- Task description: The word "ffffff" occurs in some lines of the data. Return each such line.

- Records for the task:
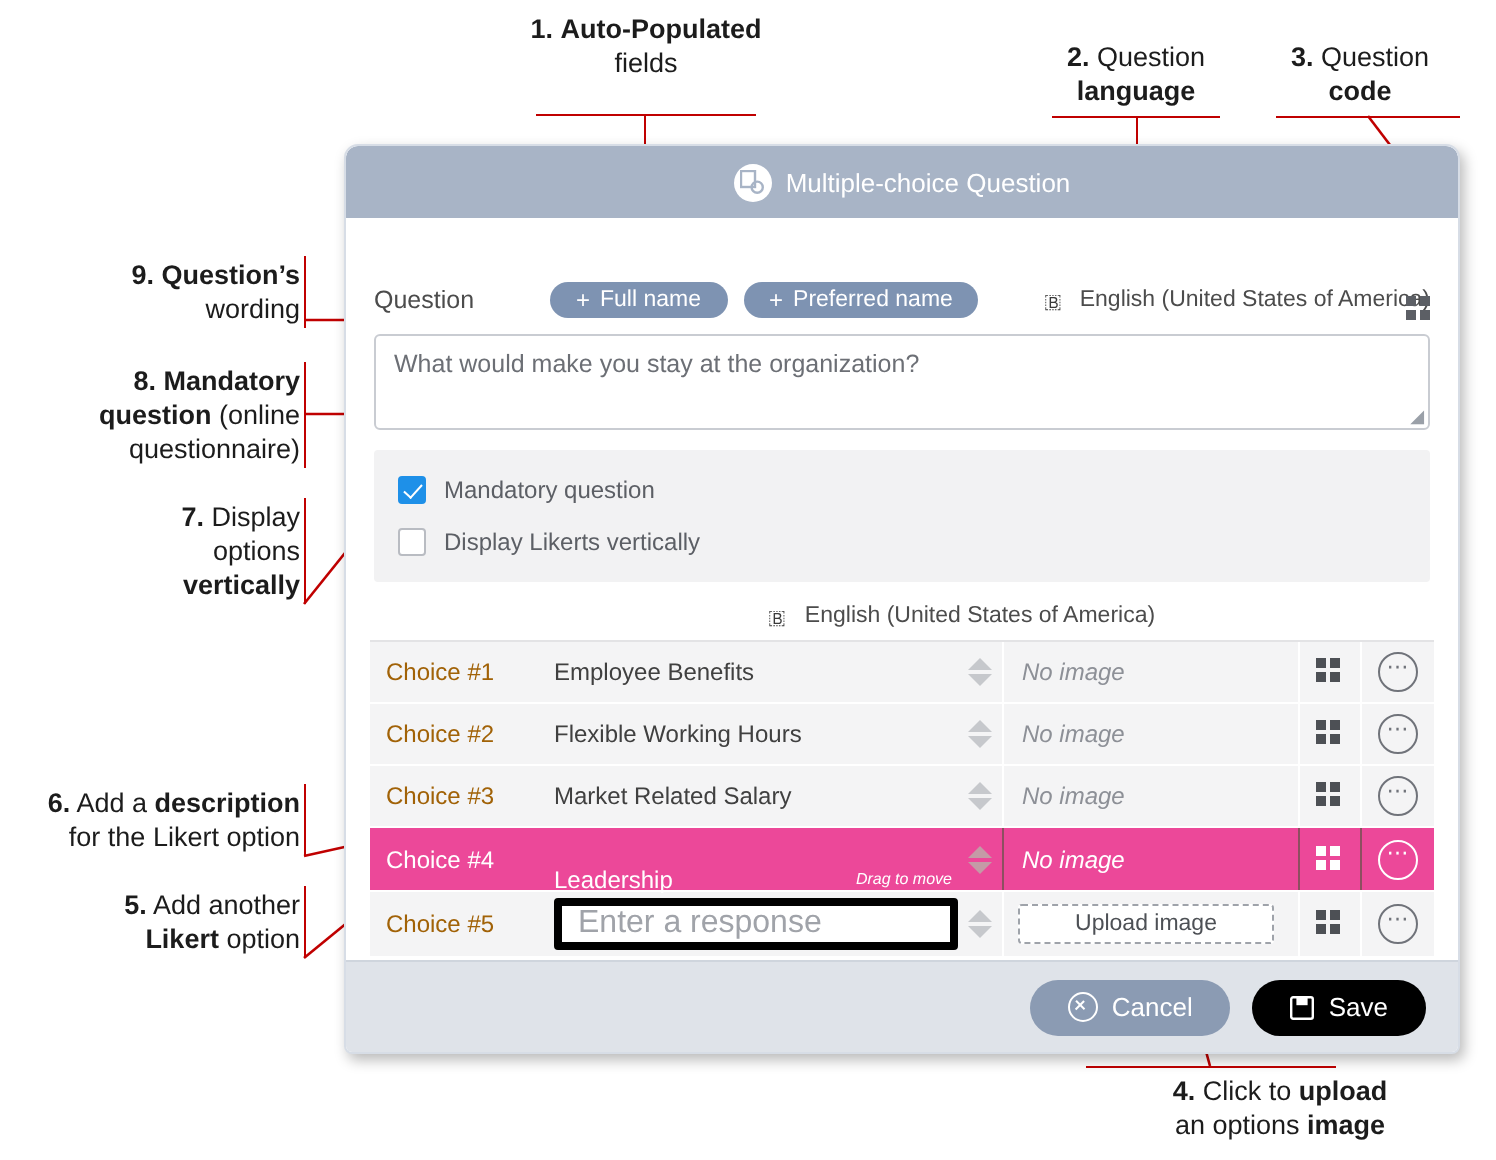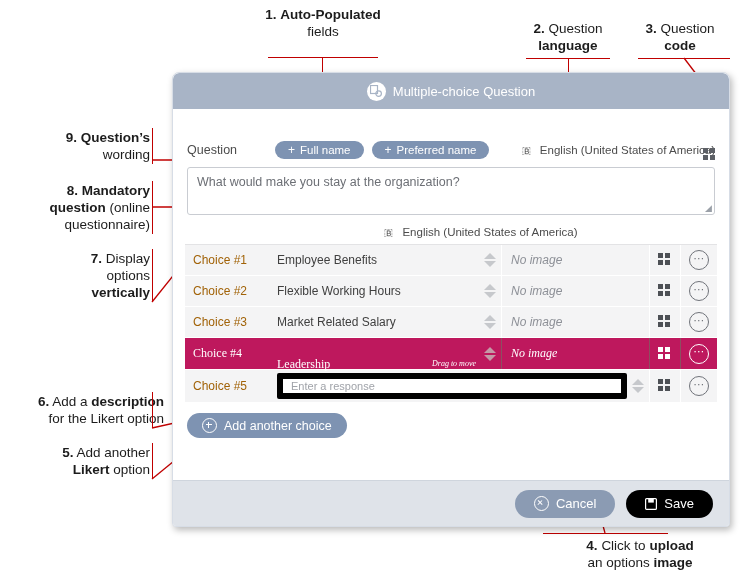--- a/index.html
+++ b/index.html
@@ -591,6 +591,16 @@
       <span class="resize">◢</span>
     </div>
 
+    <div class="chk-panel">
+      <div class="chk-row">
+        <span class="cbox checked"></span>
+        <span class="chk-label">Mandatory question</span>
+      </div>
+      <div class="chk-row">
+        <span class="cbox"></span>
+        <span class="chk-label">Display Likerts vertically</span>
+      </div>
+    </div>
 
     <div class="lang-sub">
       <svg class="lang-ico" width="13" height="13" viewBox="0 0 13 13">

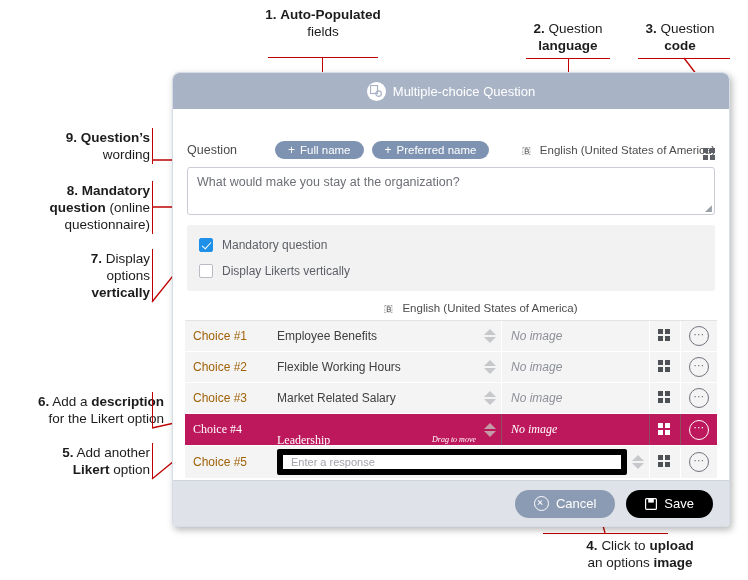--- a/index.html
+++ b/index.html
@@ -501,7 +501,7 @@
 </div>
 <div class="rule-v" style="left:152px; top:443px; height:36px;"></div>
 
-<div class="ann right" style="left:16px; top:393px; width:148px;">
+<div class="ann right" style="left:2px; top:393px; width:148px;">
   <span class="num">6.</span>
   <span>Add a </span><b>description</b><br>
   <span>for the Likert option</span>

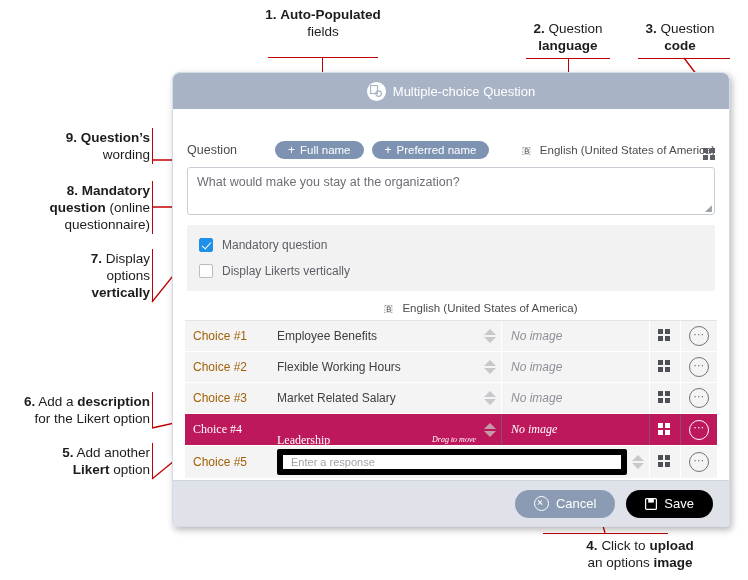--- a/index.html
+++ b/index.html
@@ -245,10 +245,9 @@
     border-bottom: 1px solid #ffffff;
   }
   .c-row.sel {
-    background: #be185d;
+    background: #ec4899;
     color: #ffffff;
     height: 31px;
-    font-family: Liberation Serif, serif;
   }
   .c-row.entry { background: #f4f4f5; height: 32px; }
 

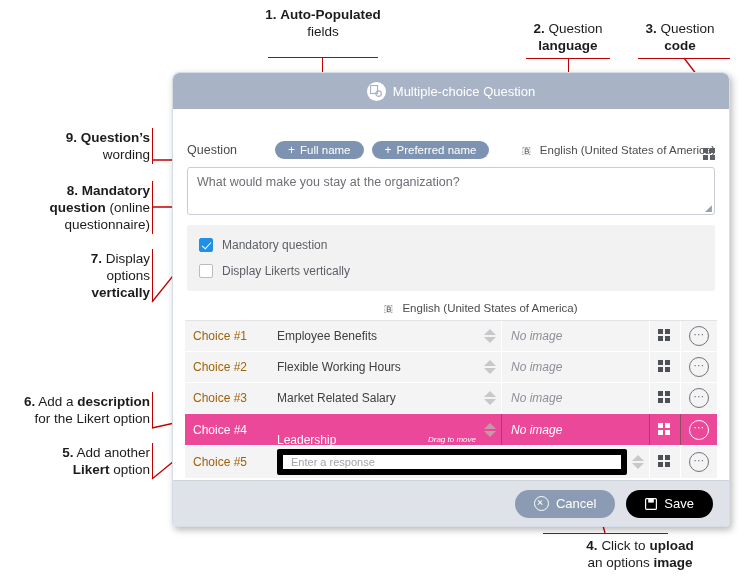--- a/index.html
+++ b/index.html
@@ -277,11 +277,11 @@
     flex: 1 1 auto;
     margin: 3px 0;
     background: #ffffff;
-    border: 6px solid #000000;
+    border: 4px solid #000000;
     border-radius: 2px;
     display: flex;
     align-items: center;
-    font-size: 11px;
+    font-size: 16px;
     color: #a0a3a9;
     padding: 0 8px;
     min-width: 0;

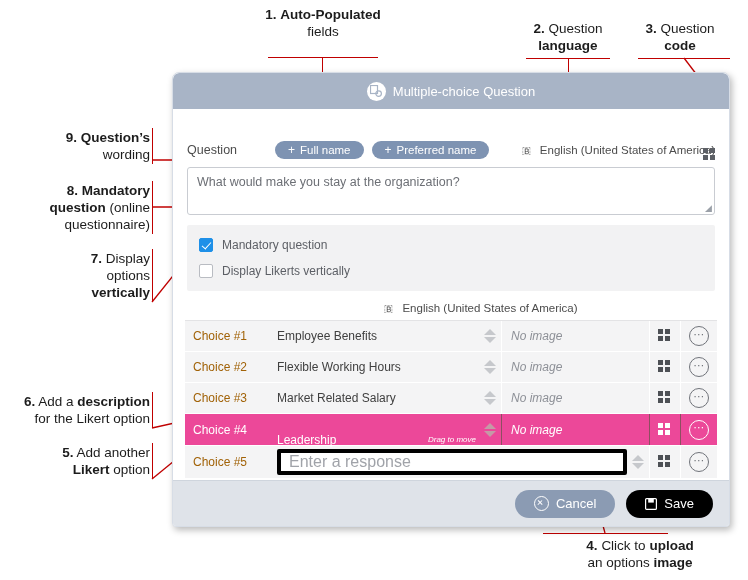--- a/index.html
+++ b/index.html
@@ -704,6 +704,9 @@
             <span class="sp-up"></span>
             <span class="sp-dn"></span>
           </span>
+        <span class="c-img">
+          <button class="upload-btn">Upload image</button>
+        </span>
         <span class="c-grid">
             <span class="grid-icon">
               <i></i>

- Solution to the problem:
     border-bottom: 1px solid #ffffff;
     color: #ffffff;
     background: #ffffff;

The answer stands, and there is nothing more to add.